WHAT YOU NEED TO DO: Which lines below mention "align"? Pick each one out.

SOURCE DATA:
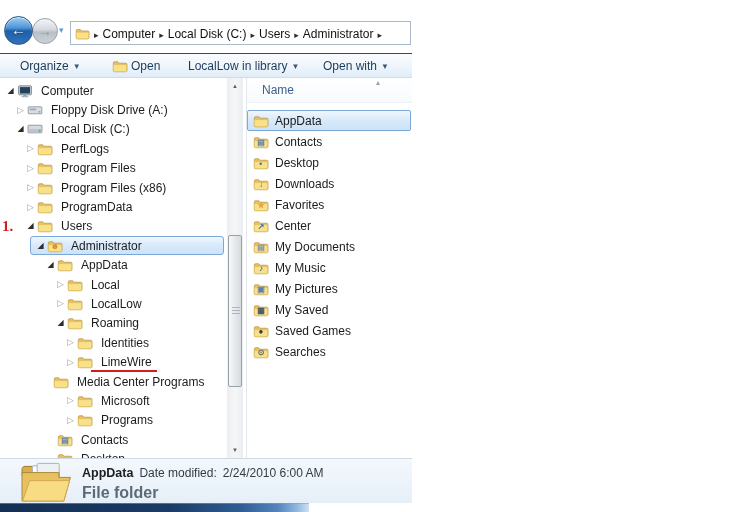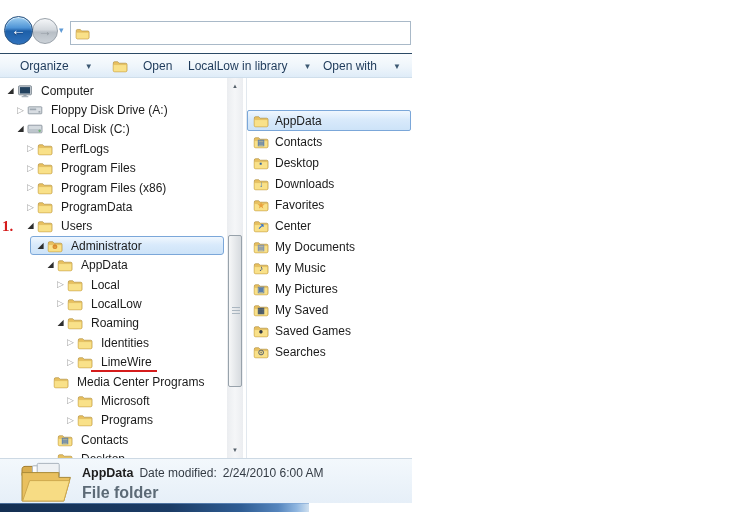--- a/index.html
+++ b/index.html
@@ -113,6 +113,7 @@
               <path d="M1.3 5c0-.8.5-1.3 1.3-1.3h3.1l1.4 1.5h6.6c.8 0 1.3.5 1.3 1.3v5.9c0 .8-.5 1.3-1.3 1.3H2.6c-.8 0-1.3-.5-1.3-1.3z" fill="#e9c05f" stroke="#a98a38" stroke-width="0.6"></path>
               <path d="M1.3 6.6h13.4v5.8c0 .8-.5 1.3-1.3 1.3H2.6c-.8 0-1.3-.5-1.3-1.3z" fill="#f9e189" stroke="#d8b256" stroke-width="0.5"></path>
             </svg></span>
+        <span id="breadcrumb"><span class="crumb-sep">▸</span><span class="crumb">Computer</span><span class="crumb-sep">▸</span><span class="crumb">Local Disk (C:)</span><span class="crumb-sep">▸</span><span class="crumb">Users</span><span class="crumb-sep">▸</span><span class="crumb">Administrator</span><span class="crumb-sep">▸</span></span>
       </div>
     </div>
 

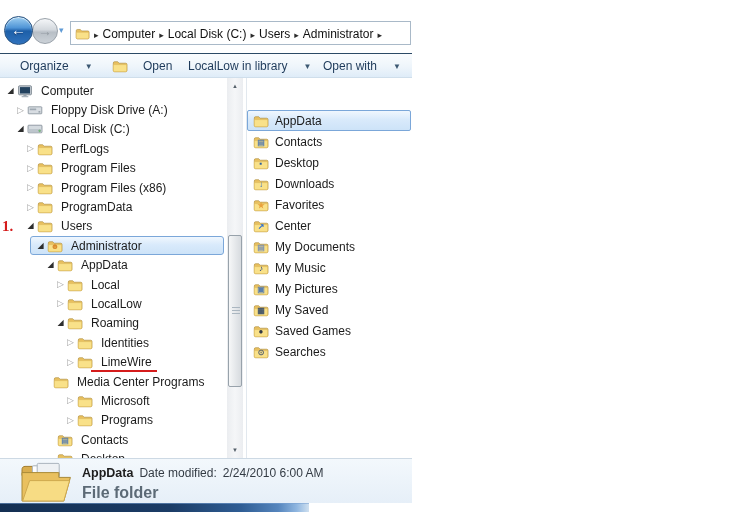--- a/index.html
+++ b/index.html
@@ -31,7 +31,7 @@
   .toolbar{position:absolute;left:0;top:53px;width:412px;height:25px;box-sizing:border-box;
         background:linear-gradient(180deg,#fafcfe 0%,#eef5fb 55%,#dfecf8 100%);
         border-top:1px solid #2c4a66;border-bottom:1px solid #cfdeeb;}
-  .tbtn{position:absolute;top:3px;height:18px;display:flex;align-items:center;gap:15px;
+  .tbtn{position:absolute;top:3px;height:18px;display:flex;align-items:center;gap:3px;
         font-size:12px;color:#1e3a5a;white-space:nowrap;}
   .tchev{font-size:8px;color:#3c5872;margin-left:1px;}
 

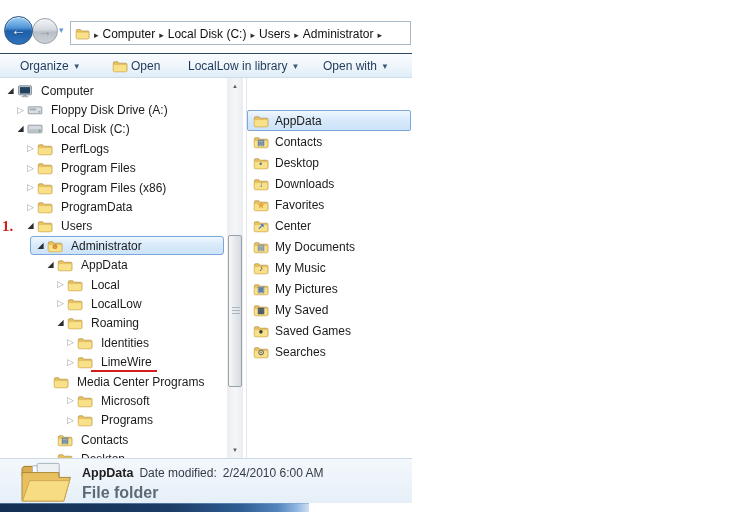--- a/index.html
+++ b/index.html
@@ -404,6 +404,10 @@
       <div class="panesep"></div>
 
       <div class="filepane">
+        <div class="colheader">
+          <span class="ht">Name</span>
+          <span class="sortglyph">▴</span>
+        </div>
         <div class="listrows" id="listrows">
             <div class="lrow selected">
               <span class="ticon">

THE COMPLETED TASK:
-  .tbtn{position:absolute;top:3px;height:18px;display:flex;align-items:center;gap:15px;
+  .tbtn{position:absolute;top:3px;height:18px;display:flex;align-items:center;gap:3px;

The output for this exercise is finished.